Problem: Could you return every record below word for word, leaving out the pictures?

___ Provided records

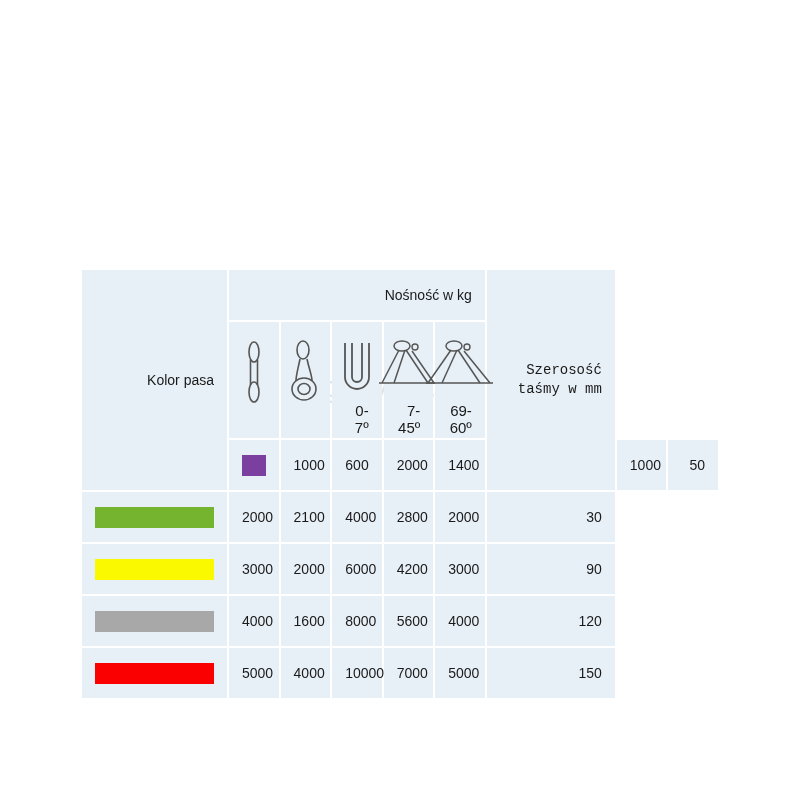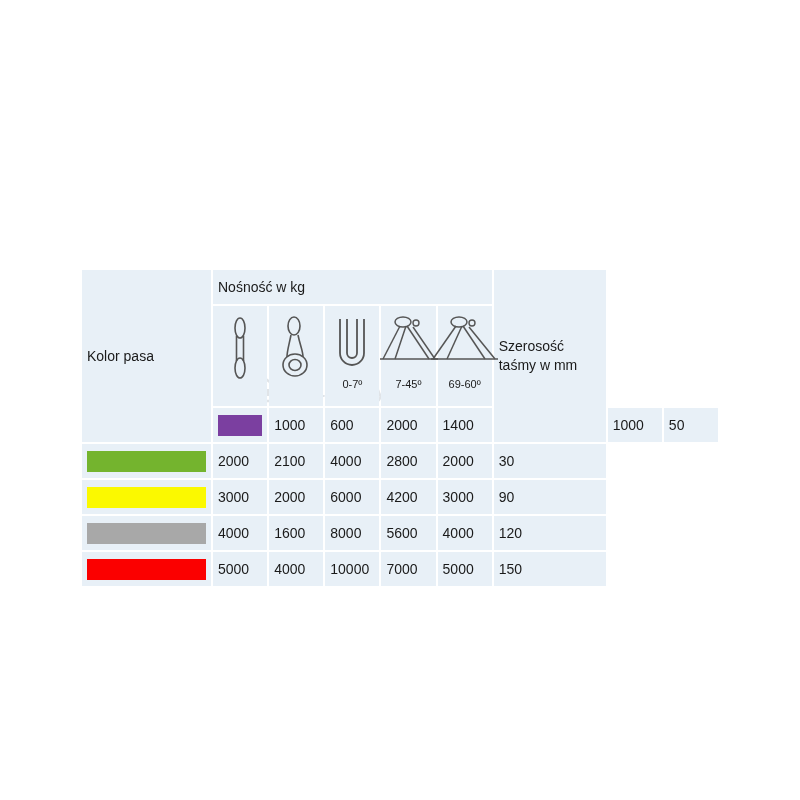--- a/index.html
+++ b/index.html
@@ -30,12 +30,12 @@
   }
   table.capacity td, table.capacity th {
     background: #e8f0f7;
-    text-align: left;
+    text-align: right;
     vertical-align: middle;
     font-weight: normal;
     color: #1a1a1a;
     font-size: 14px;
-    padding: 5px;
+    padding: 13px;
   }
   .hdr-color {
     width: 119px;

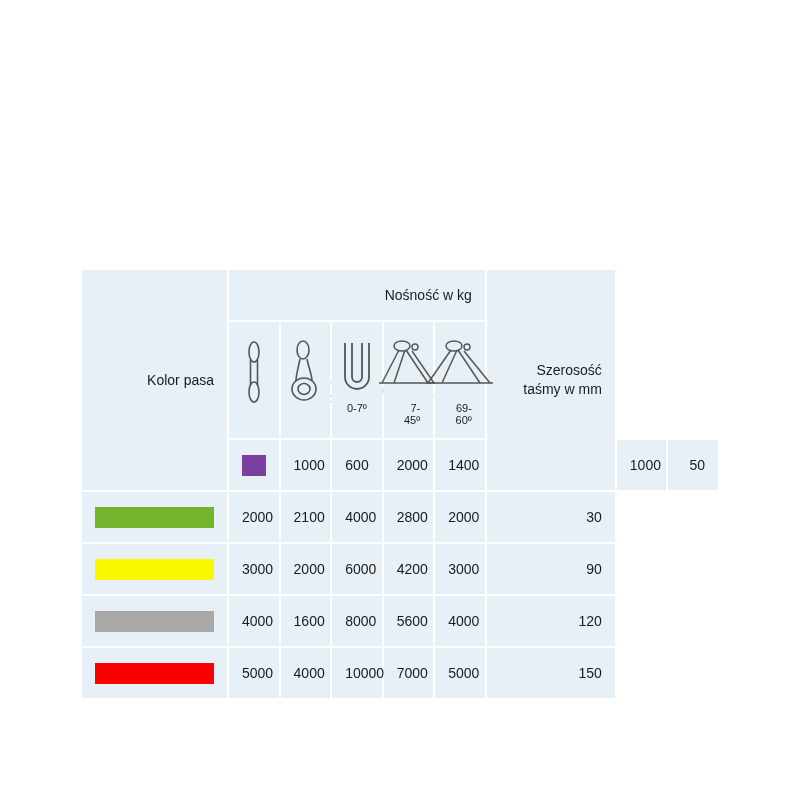--- a/index.html
+++ b/index.html
@@ -51,6 +51,7 @@
     height: 116px;
     font-size: 14px;
     line-height: 19px;
+    font-family: Liberation Mono, monospace;
   }
   .icon-cell {
     height: 90px;

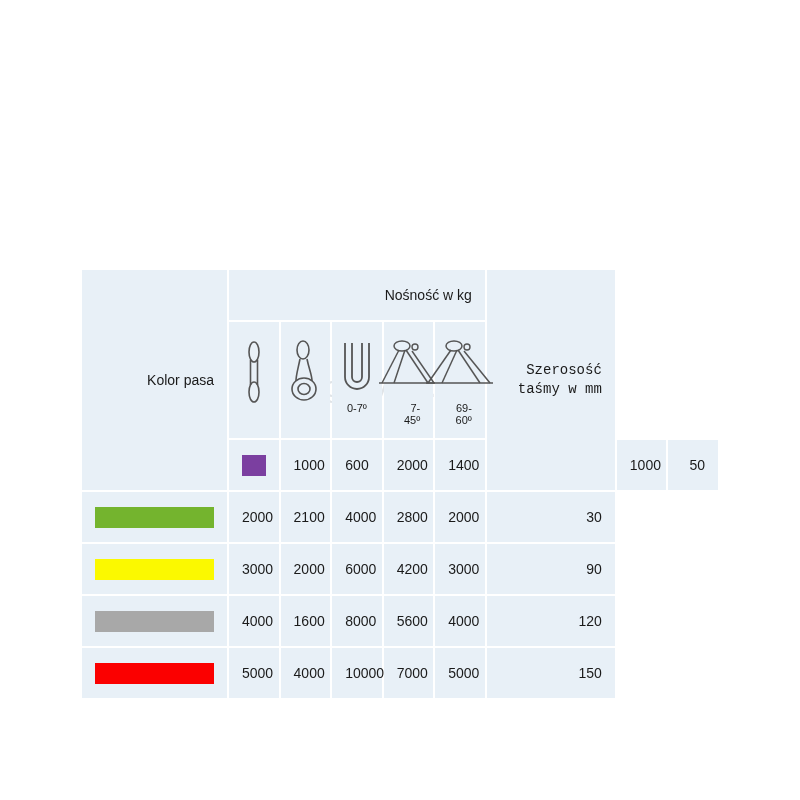--- a/index.html
+++ b/index.html
@@ -67,7 +67,7 @@
     box-sizing: border-box;
   }
   .angle-label {
-    font-size: 11px;
+    font-size: 15px;
     color: #1a1a1a;
     margin-top: 2px;
   }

______

Expected answer:
--- a/index.html
+++ b/index.html
@@ -30,12 +30,12 @@
   }
   table.capacity td, table.capacity th {
     background: #e8f0f7;
-    text-align: left;
+    text-align: right;
     vertical-align: middle;
     font-weight: normal;
     color: #1a1a1a;
     font-size: 14px;
-    padding: 5px;
+    padding: 13px;
   }
   .hdr-color {
     width: 119px;

--- a/index.html
+++ b/index.html
@@ -51,6 +51,7 @@
     height: 116px;
     font-size: 14px;
     line-height: 19px;
+    font-family: Liberation Mono, monospace;
   }
   .icon-cell {
     height: 90px;

--- a/index.html
+++ b/index.html
@@ -67,7 +67,7 @@
     box-sizing: border-box;
   }
   .angle-label {
-    font-size: 11px;
+    font-size: 15px;
     color: #1a1a1a;
     margin-top: 2px;
   }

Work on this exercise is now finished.